The Foreign Ministry further accused APT40 of playing a role in the wave of Chinese cyberattacks against some 200 Japanese corporations, government agencies, and research organizations that began in 2016. Japan’s space agency JAXA was among the targets of these attacks.

Tokyo police announced in April they were conducting a criminal investigation of the hacking campaign, primarily executed by a group known as “Tick,” which is linked to Unit 61419 of the Chinese People’s Liberation Army (PLA). 

Unit 61419 coordinates the activities of supposedly “independent” hacker groups that function as deniable covert operatives of the oppressive Chinese state. Among other activities, the PLA military unit evidently helps Chinese hacking squads defeat Western antivirus software and system security protocols.
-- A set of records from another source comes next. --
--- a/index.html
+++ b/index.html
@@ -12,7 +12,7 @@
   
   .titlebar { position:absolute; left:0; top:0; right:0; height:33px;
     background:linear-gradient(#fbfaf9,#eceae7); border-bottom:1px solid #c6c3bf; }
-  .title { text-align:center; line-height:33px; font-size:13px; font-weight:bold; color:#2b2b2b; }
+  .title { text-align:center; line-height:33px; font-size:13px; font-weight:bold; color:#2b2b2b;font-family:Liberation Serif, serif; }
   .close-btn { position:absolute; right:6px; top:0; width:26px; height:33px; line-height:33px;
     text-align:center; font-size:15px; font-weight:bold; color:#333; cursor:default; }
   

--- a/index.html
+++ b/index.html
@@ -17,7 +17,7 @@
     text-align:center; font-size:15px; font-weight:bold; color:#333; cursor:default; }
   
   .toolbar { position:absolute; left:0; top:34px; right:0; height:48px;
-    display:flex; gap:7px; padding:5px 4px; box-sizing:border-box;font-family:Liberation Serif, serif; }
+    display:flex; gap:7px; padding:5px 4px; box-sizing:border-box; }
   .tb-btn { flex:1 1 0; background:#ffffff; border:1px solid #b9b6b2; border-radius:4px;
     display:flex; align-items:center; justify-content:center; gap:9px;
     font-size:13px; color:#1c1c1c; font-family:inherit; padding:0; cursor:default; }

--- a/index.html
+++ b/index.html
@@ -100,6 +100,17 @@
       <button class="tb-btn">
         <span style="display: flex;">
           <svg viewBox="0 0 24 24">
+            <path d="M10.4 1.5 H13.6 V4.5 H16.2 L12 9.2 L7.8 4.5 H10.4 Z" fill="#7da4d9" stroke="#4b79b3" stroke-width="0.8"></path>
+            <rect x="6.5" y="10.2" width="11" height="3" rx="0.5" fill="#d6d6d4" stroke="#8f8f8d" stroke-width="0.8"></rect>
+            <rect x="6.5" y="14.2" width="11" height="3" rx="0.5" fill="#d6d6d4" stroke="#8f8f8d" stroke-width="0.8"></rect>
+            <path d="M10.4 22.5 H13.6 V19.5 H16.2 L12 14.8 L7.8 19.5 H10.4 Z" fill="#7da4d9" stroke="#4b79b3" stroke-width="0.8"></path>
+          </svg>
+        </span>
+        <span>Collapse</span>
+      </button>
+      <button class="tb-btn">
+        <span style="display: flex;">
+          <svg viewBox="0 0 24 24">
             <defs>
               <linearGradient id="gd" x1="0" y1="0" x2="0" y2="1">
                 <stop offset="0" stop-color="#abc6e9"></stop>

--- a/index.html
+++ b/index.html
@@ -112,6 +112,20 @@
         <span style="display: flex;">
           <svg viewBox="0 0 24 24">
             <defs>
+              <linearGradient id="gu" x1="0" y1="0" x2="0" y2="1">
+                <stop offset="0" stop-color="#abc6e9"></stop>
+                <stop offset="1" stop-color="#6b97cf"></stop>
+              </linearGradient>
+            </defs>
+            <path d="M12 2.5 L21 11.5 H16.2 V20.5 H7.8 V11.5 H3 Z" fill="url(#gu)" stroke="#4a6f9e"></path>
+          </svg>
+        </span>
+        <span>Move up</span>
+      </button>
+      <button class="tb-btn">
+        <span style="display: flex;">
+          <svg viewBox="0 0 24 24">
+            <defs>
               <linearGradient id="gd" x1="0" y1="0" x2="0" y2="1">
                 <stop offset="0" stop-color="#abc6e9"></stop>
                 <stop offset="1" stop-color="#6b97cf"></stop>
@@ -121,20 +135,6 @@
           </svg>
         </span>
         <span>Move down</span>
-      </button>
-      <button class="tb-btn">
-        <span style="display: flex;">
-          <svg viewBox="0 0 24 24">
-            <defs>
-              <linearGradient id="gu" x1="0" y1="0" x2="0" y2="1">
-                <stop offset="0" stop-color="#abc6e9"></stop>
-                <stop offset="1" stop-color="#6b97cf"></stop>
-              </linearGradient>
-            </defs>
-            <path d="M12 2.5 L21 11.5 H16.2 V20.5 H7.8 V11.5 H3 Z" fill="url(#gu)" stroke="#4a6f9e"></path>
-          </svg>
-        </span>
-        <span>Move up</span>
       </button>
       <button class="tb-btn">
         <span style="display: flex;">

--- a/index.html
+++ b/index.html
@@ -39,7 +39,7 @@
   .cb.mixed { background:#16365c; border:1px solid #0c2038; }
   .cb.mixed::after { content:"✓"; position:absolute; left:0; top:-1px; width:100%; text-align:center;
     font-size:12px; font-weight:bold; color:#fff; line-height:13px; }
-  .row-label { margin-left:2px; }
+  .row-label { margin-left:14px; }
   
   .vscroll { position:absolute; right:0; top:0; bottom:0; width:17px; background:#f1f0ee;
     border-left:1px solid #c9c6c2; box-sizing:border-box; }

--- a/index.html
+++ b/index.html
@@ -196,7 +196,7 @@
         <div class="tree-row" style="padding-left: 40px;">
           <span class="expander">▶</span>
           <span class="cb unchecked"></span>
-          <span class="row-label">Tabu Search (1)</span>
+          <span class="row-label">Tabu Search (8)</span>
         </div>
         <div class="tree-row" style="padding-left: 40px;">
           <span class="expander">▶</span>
The Japanese Foreign Ministry said Tuesday that it has “confirmed” APT40 also targeted Japanese companies during the Tick group’s hacking campaign.

Japan reported another surge of hacking activity against government agencies and transportation infrastructure in May, including an effort to steal air traffic control data from Tokyo’s Narita Airport, the major air travel hub for the upcoming Summer Olympics. 

The hacking group APT40 dates back to at least 2013. Cybersecurity firm FireEye refers to it as a “China-nexus espionage actor” that was initially tasked with stealing technology that could help to modernize the Chinese navy.

APT40’s primary mission shifted in recent years to helping China expand its Belt and Road Initiative (BRI), a program that spreads Beijing’s political influence by building expensive infrastructure projects in developing countries, often entrapping their governments with massive loans from Chinese state-controlled banks that can never be repaid.

The U.S. Department of Justice (DOJ) on Monday unsealed the May indictment of four Chinese nationals accused of working with APT40 between 2011 and 2018 to conduct a “worldwide hacking and economic espionage campaign led by the government of China,” as Acting U.S. Attorney Randy Grossman of the Southern District of California put it.

“The defendants include foreign intelligence officials who orchestrated the alleged offenses, and the indictment demonstrates how China’s government made a deliberate choice to cheat and steal instead of innovate,” Grossman said.

The defendants are accused of targeting key industries in nations across the world, including the United States, to steal “trade secrets and confidential business information” related to aviation, defense, pharmaceuticals, and maritime technology. 

The Chinese state hackers were especially interested in stealing technology related to submarines, autonomous vehicles, gene sequencing, and perhaps most ominously, infectious diseases. They also stole information that could help China “secure contracts for state-owned enterprises within the targeted countries.”

The defendants were described as agents of China’s Ministry of State Security (MSS) who received support from several Chinese universities in addition to working with APT40 under its many aliases.